ゆえに心ある者はよくよくこれを秘蔵して、深く妙法の理を証し、三世の諸仏の御本意にかない、二聖・二天・十羅刹女等の擁護を受け、滞りなく上上品の寂光世界に往生を遂げ、たちまちの間に九界生死の夢のなかに帰ってきて、身を十方法界の国土にいきわたらせ、心を一切有情の身中に入れて、内からは勧発し、外からは引導して、内外相応じ、因縁和合して自在神通の慈悲の力を施して、広く衆生を利益すること滞りがないであろう。
「この法門は秘蔵して他人に見せてはならない。」
と大聖人は大変強いお言葉で言いつけておられます。
にも関わらず、この総の三諦の教相は今日、このように世間一般の目にふれる事となっております。

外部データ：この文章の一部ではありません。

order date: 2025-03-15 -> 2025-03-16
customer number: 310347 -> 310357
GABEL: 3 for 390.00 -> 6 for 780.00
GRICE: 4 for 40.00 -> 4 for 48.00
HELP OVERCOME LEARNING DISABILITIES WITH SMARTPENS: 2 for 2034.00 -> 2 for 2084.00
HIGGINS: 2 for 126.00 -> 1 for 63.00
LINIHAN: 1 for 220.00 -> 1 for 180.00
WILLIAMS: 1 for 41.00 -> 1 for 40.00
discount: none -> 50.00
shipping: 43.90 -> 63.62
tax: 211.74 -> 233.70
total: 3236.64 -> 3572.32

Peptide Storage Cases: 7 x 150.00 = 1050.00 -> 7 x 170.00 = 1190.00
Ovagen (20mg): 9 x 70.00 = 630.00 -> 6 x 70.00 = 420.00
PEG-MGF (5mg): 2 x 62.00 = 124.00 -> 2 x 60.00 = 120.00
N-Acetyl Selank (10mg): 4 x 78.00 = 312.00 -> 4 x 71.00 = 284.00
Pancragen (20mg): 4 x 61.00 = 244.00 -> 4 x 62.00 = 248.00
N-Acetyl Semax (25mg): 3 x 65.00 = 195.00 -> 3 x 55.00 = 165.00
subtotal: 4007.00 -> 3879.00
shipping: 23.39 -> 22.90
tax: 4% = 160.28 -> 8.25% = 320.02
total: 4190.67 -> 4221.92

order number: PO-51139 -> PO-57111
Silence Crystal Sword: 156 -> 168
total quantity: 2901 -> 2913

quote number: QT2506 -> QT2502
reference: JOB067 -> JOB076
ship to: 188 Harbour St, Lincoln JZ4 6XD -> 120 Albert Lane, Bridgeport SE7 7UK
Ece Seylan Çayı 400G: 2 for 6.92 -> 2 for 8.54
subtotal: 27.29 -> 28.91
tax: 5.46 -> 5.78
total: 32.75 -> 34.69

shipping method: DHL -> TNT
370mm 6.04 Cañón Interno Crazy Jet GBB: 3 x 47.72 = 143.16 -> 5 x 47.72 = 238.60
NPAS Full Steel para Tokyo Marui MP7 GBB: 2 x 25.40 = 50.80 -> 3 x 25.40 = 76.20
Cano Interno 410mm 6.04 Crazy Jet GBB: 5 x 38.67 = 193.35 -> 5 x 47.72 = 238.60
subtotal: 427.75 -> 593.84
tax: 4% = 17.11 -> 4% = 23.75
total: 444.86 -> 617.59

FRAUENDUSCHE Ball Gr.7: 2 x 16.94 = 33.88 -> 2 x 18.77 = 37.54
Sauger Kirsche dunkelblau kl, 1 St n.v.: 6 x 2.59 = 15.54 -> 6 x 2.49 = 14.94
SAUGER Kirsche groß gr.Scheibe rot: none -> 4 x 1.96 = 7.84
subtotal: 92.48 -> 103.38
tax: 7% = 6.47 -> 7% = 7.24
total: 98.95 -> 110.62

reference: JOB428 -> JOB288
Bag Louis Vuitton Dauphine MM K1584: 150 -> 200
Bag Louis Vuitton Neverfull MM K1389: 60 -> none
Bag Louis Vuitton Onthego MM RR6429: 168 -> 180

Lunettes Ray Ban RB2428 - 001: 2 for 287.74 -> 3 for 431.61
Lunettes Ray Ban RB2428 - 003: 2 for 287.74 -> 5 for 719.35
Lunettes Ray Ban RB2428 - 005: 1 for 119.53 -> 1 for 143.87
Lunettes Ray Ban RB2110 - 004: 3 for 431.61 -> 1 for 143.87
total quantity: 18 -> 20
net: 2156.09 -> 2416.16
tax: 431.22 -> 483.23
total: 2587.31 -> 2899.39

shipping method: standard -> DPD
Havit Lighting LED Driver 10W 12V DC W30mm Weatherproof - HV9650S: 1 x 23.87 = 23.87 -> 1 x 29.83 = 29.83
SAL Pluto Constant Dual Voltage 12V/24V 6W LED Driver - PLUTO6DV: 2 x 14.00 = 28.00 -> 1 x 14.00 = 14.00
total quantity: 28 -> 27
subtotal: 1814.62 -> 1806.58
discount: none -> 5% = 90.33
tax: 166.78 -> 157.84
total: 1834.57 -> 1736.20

なぜそうなったかと言いますと、この総の三諦の教相が世間に向けて公開されたからです。
日蓮正宗の『三大秘法義』の315ページから316ページに「三三九諦の相」として次の説明文と共に掲載されております。
「空・仮・中の三諦が円融である故に、各々にさらに三諦を具える義が成立する。すなわち、空諦の空は泯有の意、空諦の仮は立空の意、空諦の中は泯立融法の意であり、仮諦の空は泯空の意、仮諦の仮は立有の意、仮諦の中は泯立融法の意である。また、中諦の空は双泯空有の意であり、中諦の仮は双立空有の意、中諦の中は双遮双容の意である。ここに、三三九諦の相がある。
この九諦につき、空諦泯法の意としましては、泯有の空、泯空の空、双泯空有の空がある。次に、仮諦立法の意としては、立空の仮、立有の仮、双立空有の仮となる。次に、中諦容法の意としては、空においての泯立融法の中、仮においての泯立融法の中、双遮双容の中となる。この空諦泯法、仮諦立法、中諦容法がそのまま円融であり、元の三諦と開合の関係において互融するのである」
この『三大秘法義』の著者は、
日蓮正宗総本山・大石寺の第67世法主を務めた日顕上人猊下です。
では、どうして時の法主が
この「総の三諦の教相」を世間に向けて公開されたのか。
それは時代が変わったからです。
創価学会が世に出現し、日蓮仏法が、民衆に根差した仏教として一気に世間に広まって行きました。
その創価学会では、それまで出家僧しか知り得なかった宗旨を会員に「仏教教学」として徹底的に教えこみ、個々人の〝信心〟をより強固なものへと構築させていきました。
元々創価学会は、教職員の学会として立ち上がった組織でしたので「教える」事に関しては専門家です。難解な仏教の教えも、彼らの明晰な頭脳と信仰で培われた信心とで、宗門で教える教学をあっというまに上回っていきました。
宗門の僧侶達が学会教学を学ぶようなあり様にさえなっていったのです。
そういった時代の流れの中で、第五十九世堀日亨上人は、『富士宗学全集』全134巻から極力正系の資料を抄録した『富士宗学要集』全10巻を創価学会と共同出版された。
<参考文献>
https://watabeshinjun.hatenablog.com/entry/2022/01/05/000000
http://mikacolove.blog.fc2.com/blog-entry-27.html
在家が出家僧侶以上に教学を学ぶ時代が訪れたのです。
そういう時代の流れの中で出版された『三大秘法義』なのです。日蓮さんの時代は、宗門の教義を他宗が盗みとって自宗の教学に組み込むような行為が頻繁に行われていた時代です。既に宗旨が広く世間が知る事となった現代において「秘すべく内容」は、なくなった訳です。
ご本尊を写真に撮ってはいけないという教えも、
実はこういった秘められた実情があったのです。
https://syozou.blog.jp/archives/19133565.html
日蓮大聖人は、紹介しました御文の最後で、このように言われております。
「身を十方法界の国土にいきわたらせ、心を一切有情の身中に入れて、内からは勧発し、外からは引導して、内外相応じ、因縁和合して自在神通の慈悲の力を施して、広く衆生を利益すること滞りがないであろう。」
もはや秘すべき内容もない今の世です。
一人でも多くの人に、このご本尊に縁させてあげたいという慈悲の心で曼荼羅本尊を公開する行為が、謗法だとは私は思いません。
自在神通の慈悲の力を施して、広く衆生を利益すること滞りがないご本尊なのですから。